The report was written by a group headed by Professor Rick Trainor, Principal of King's College London and President of the vice-chancellor's group Universities UK, and Professor John Sexton, president of New York University. At the behest of Gordon Brown, it worked over six months to produce a white paper analysing the position of UK and US universities in the emerging global environment, and proposing routes to stronger relationships between them and ways to enhance their global positions and contributions.

The long tradition of bilateral ties between UK and US higher education provided the rationale for drawing together universities from the two countries, says the report. Indeed, it argues, in many ways these educational ties have been a basis for the so-called 'special relationship' between the two countries. From the start, the group unanimously agreed that its recommendations could not afford to be simply 'more of the same'.

"Now, more than ever, collaboration across borders among our leading universities is absolutely necessary. The strength of the UK-US partnership, the longstanding pre-eminence of the two countries in the higher education sector, and, more recently, the unfolding of the global economy, validate the case for deepened - and internationalised - collaboration," says the report summary.

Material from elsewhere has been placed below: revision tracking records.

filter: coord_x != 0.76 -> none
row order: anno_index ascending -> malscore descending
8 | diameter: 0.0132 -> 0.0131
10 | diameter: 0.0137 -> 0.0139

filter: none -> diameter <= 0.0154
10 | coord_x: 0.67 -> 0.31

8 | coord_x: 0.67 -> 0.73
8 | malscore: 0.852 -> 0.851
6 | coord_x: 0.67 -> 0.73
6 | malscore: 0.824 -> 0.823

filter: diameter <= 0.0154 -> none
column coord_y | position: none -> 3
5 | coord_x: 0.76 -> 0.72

Furthering the UK-US higher education collaboration could no longer see mobility and partnership as its sole goals - nor the advancement only of UK and US interests.

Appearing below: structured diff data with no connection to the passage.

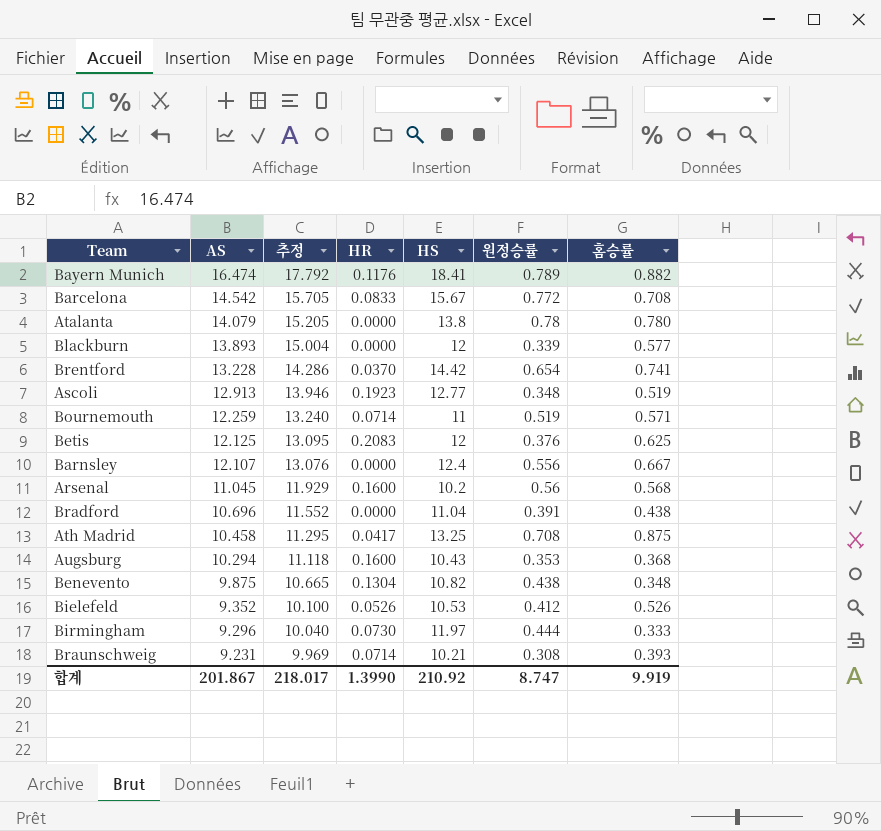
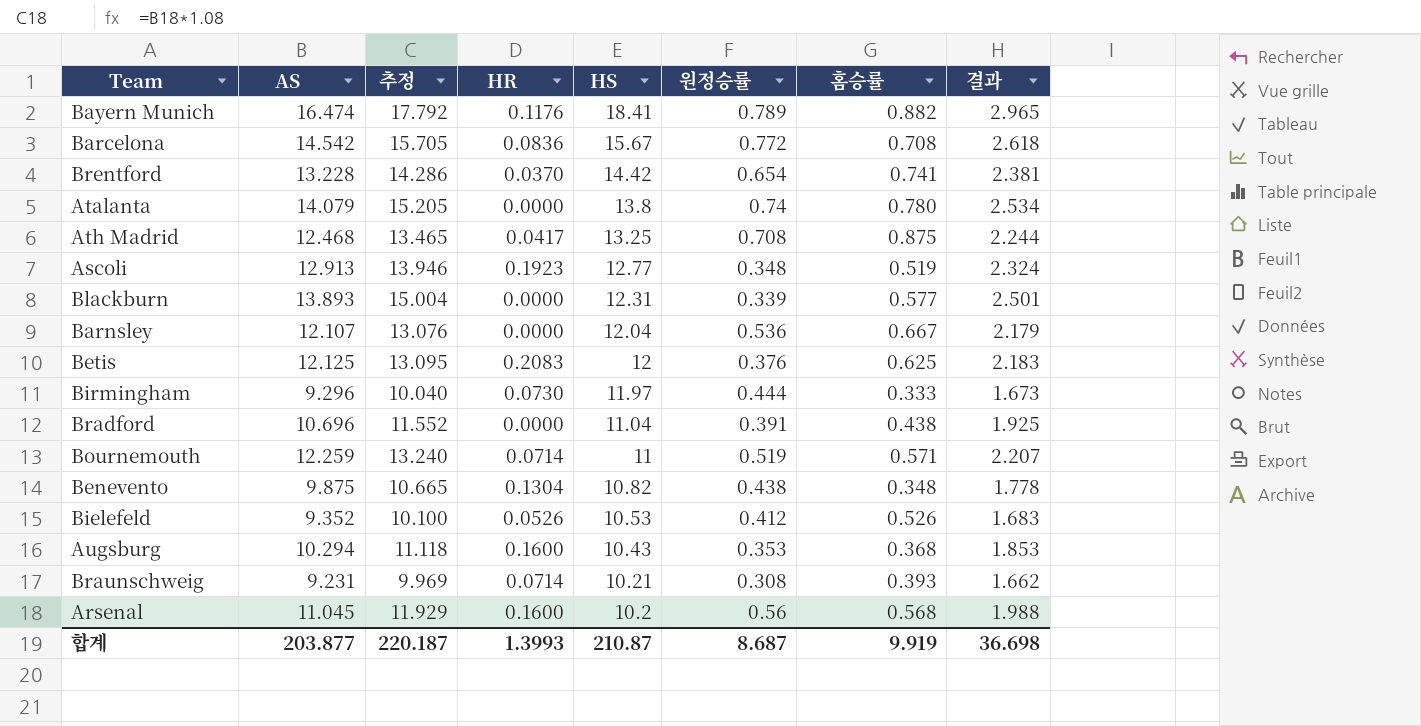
row order: AS descending -> HS descending
column 결과 | formula: none -> [AS] * 0.18
Barcelona | HR: 0.0833 -> 0.0836
Atalanta | 원정승률: 0.78 -> 0.74
Ath Madrid | AS: 10.458 -> 12.468
Ath Madrid | 추정: 11.295 -> 13.465
Blackburn | HS: 12 -> 12.31
Barnsley | HS: 12.4 -> 12.04
Barnsley | 원정승률: 0.556 -> 0.536
합계 | AS: 201.867 -> 203.877
합계 | 추정: 218.017 -> 220.187
합계 | HR: 1.3990 -> 1.3993
합계 | HS: 210.92 -> 210.87
합계 | 원정승률: 8.747 -> 8.687

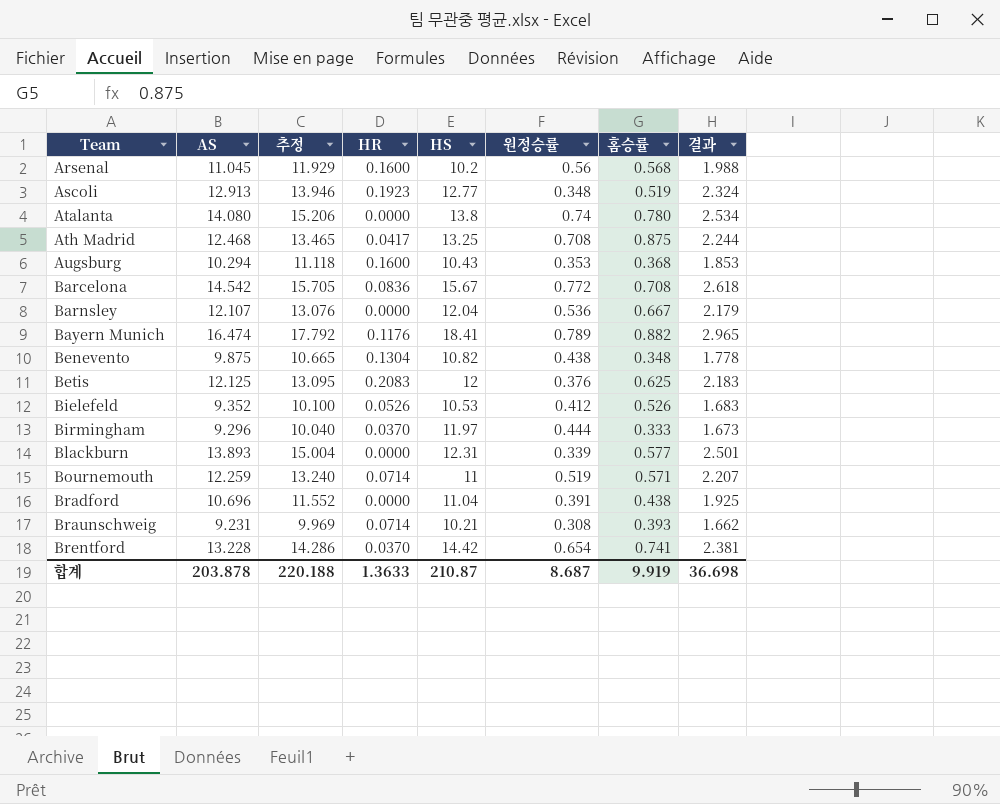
row order: HS descending -> Team ascending
Atalanta | AS: 14.079 -> 14.080
Atalanta | 추정: 15.205 -> 15.206
Birmingham | HR: 0.0730 -> 0.0370
합계 | AS: 203.877 -> 203.878
합계 | 추정: 220.187 -> 220.188
합계 | HR: 1.3993 -> 1.3633

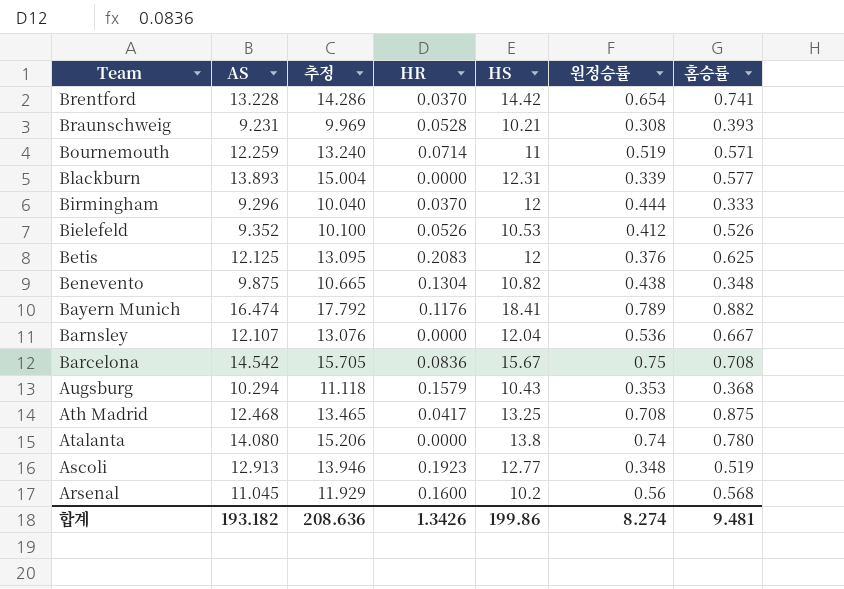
row order: Team ascending -> Team descending
column 결과 | formula: [AS] * 0.18 -> none
row Bradford: 10.696 | 11.552 | 0.0000 | 11.04 | 0.391 | 0.438 | 1.925 -> none
Braunschweig | HR: 0.0714 -> 0.0528
Birmingham | HS: 11.97 -> 12
Barcelona | 원정승률: 0.772 -> 0.75
Augsburg | HR: 0.1600 -> 0.1579
합계 | AS: 203.878 -> 193.182
합계 | 추정: 220.188 -> 208.636
합계 | HR: 1.3633 -> 1.3426
합계 | HS: 210.87 -> 199.86
합계 | 원정승률: 8.687 -> 8.274
합계 | 홈승률: 9.919 -> 9.481

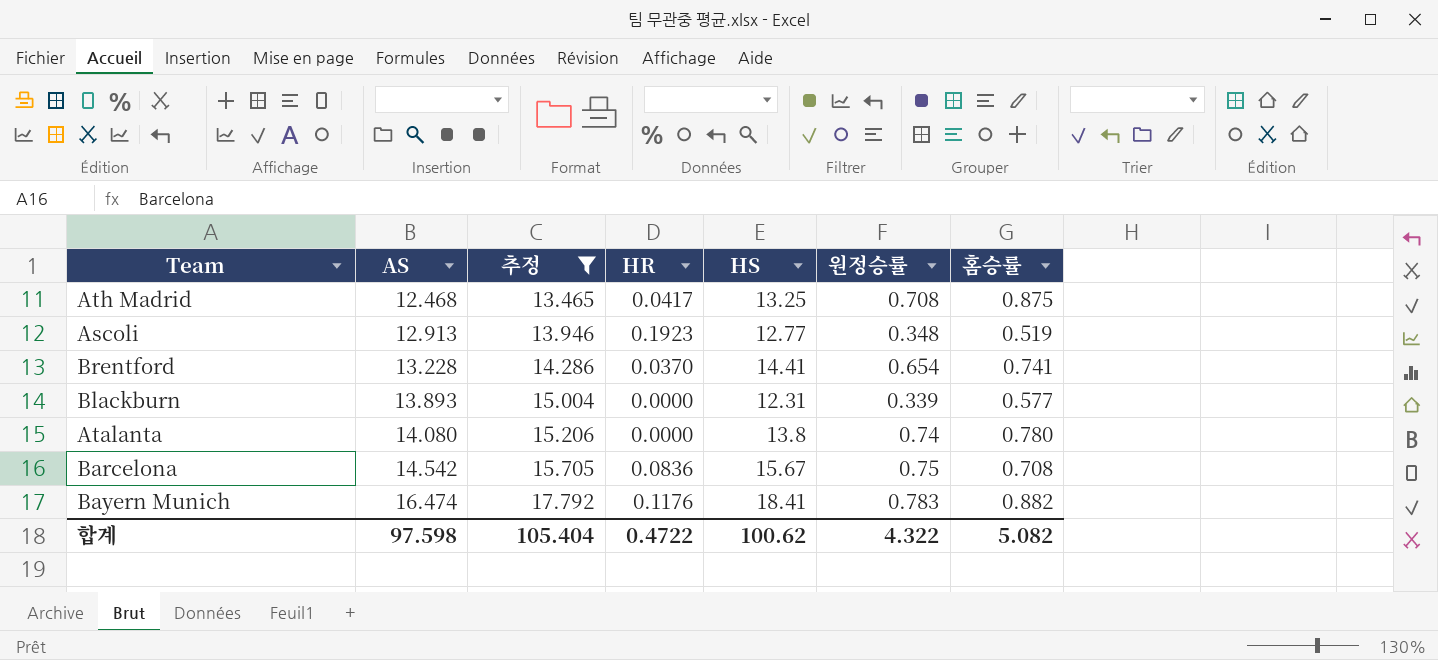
filter: none -> 추정 >= 13.465
row order: Team descending -> AS ascending
Brentford | HS: 14.42 -> 14.41
Bayern Munich | 원정승률: 0.789 -> 0.783
합계 | AS: 193.182 -> 97.598
합계 | 추정: 208.636 -> 105.404
합계 | HR: 1.3426 -> 0.4722
합계 | HS: 199.86 -> 100.62
합계 | 원정승률: 8.274 -> 4.322
합계 | 홈승률: 9.481 -> 5.082

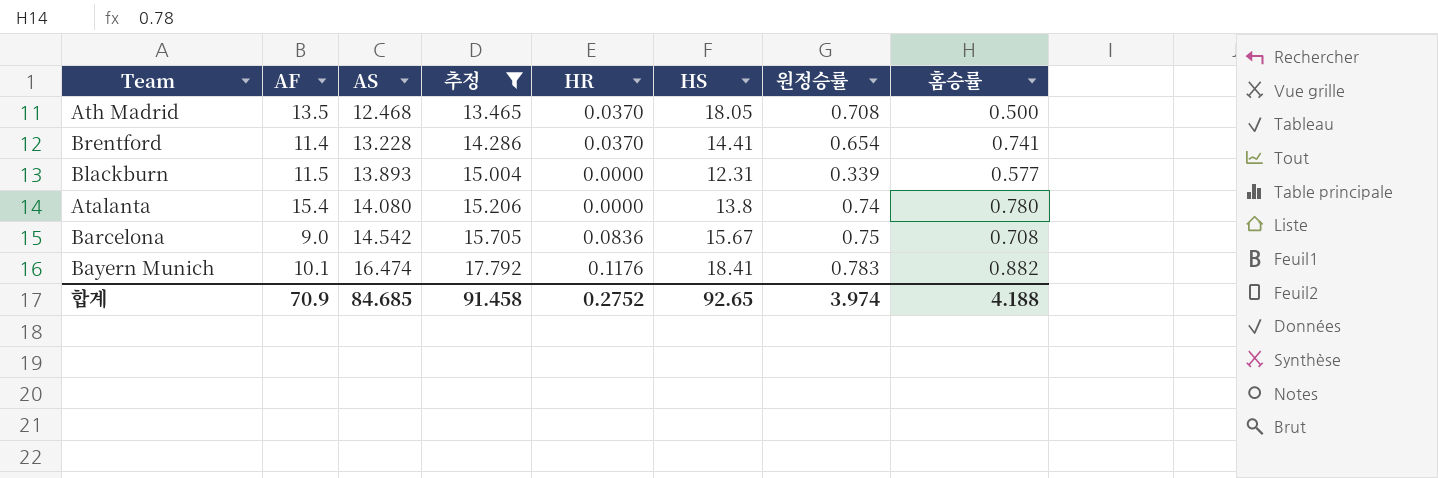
column AF | position: none -> 2
row Ascoli: 12.913 | 13.946 | 0.1923 | 12.77 | 0.348 | 0.519 -> none
Ath Madrid | HR: 0.0417 -> 0.0370
Ath Madrid | HS: 13.25 -> 18.05
Ath Madrid | 홈승률: 0.875 -> 0.500
합계 | AS: 97.598 -> 84.685
합계 | 추정: 105.404 -> 91.458
합계 | HR: 0.4722 -> 0.2752
합계 | HS: 100.62 -> 92.65
합계 | 원정승률: 4.322 -> 3.974
합계 | 홈승률: 5.082 -> 4.188

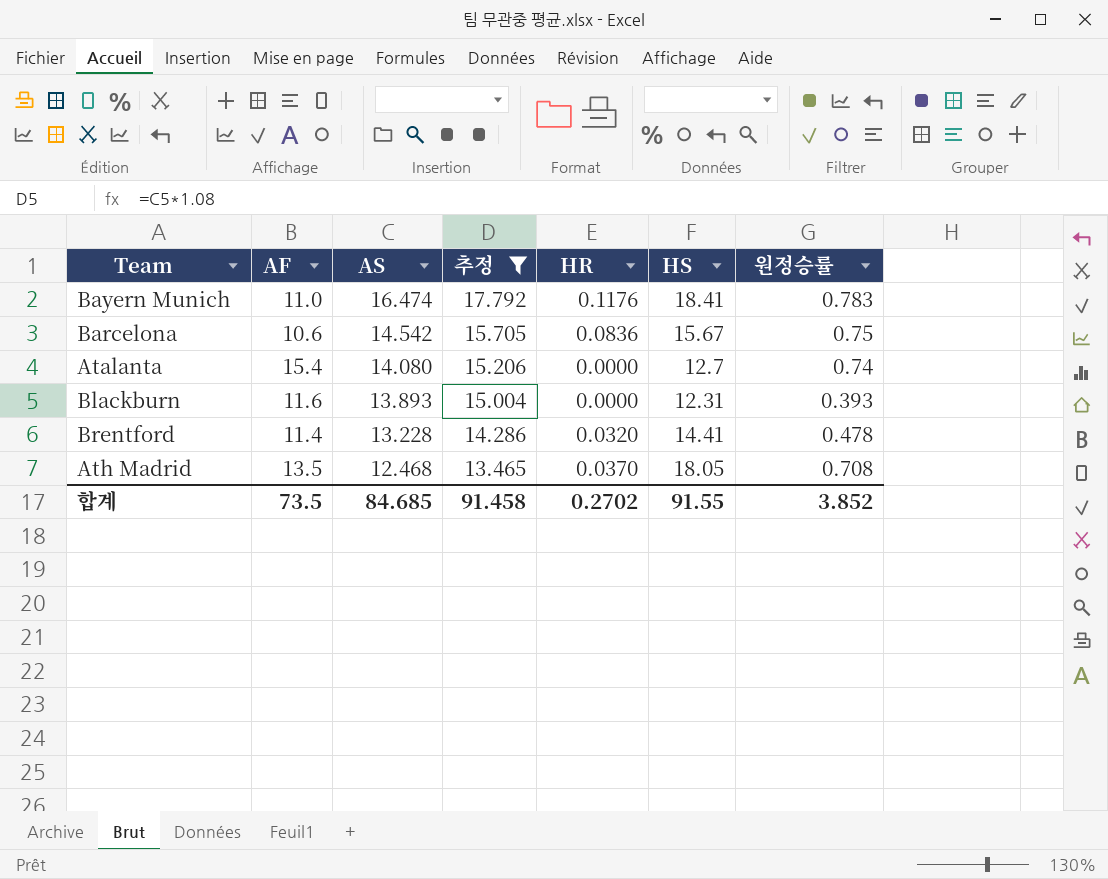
row order: AS ascending -> AS descending
column 홈승률 | position: 8 -> none
Bayern Munich | AF: 10.1 -> 11.0
Barcelona | AF: 9.0 -> 10.6
Atalanta | HS: 13.8 -> 12.7
Blackburn | AF: 11.5 -> 11.6
Blackburn | 원정승률: 0.339 -> 0.393
Brentford | HR: 0.0370 -> 0.0320
Brentford | 원정승률: 0.654 -> 0.478
합계 | AF: 70.9 -> 73.5
합계 | HR: 0.2752 -> 0.2702
합계 | HS: 92.65 -> 91.55
합계 | 원정승률: 3.974 -> 3.852

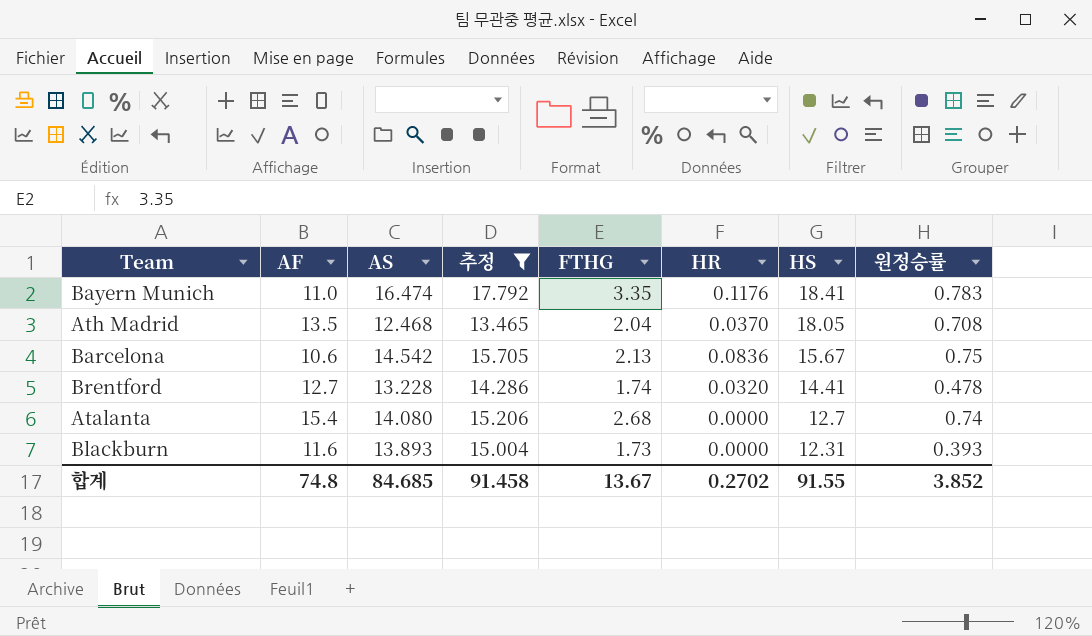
row order: AS descending -> HS descending
column FTHG | position: none -> 5
Brentford | AF: 11.4 -> 12.7
합계 | AF: 73.5 -> 74.8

"The biggest challenge ahead is to focus on ways of extending the UK-US model to third locations. This will enrich immensely the universities of both countries, foster the growth of open, competitive and accessible higher education in other nations, and constitutes a vitally important form of soft diplomacy and power. Most critically, it will foster - if framed by ambitious initiatives - the development of a 'global civil society' which will bind universities and countries together through common values and principles, and counter the centripetal forces of the globalised era."

At the heart of the group's proposal is the 'Atlantic Trust' which, it says, "will invest in global civil society through multilateral international collaborations built on the foundation of the UK-US partnership". It describes a Trust with three principal goals and three corresponding constituencies:

* The long-term incubation of global civil society through the cultivation of talented students, at home and worldwide.
* The leveraging of collective research strength to address the world's big multidisciplinary problems, through teams of researchers engaged collaboratively and with an international frame.
* Global service through faculty, staff and students who commit to internships and other forms of service worldwide.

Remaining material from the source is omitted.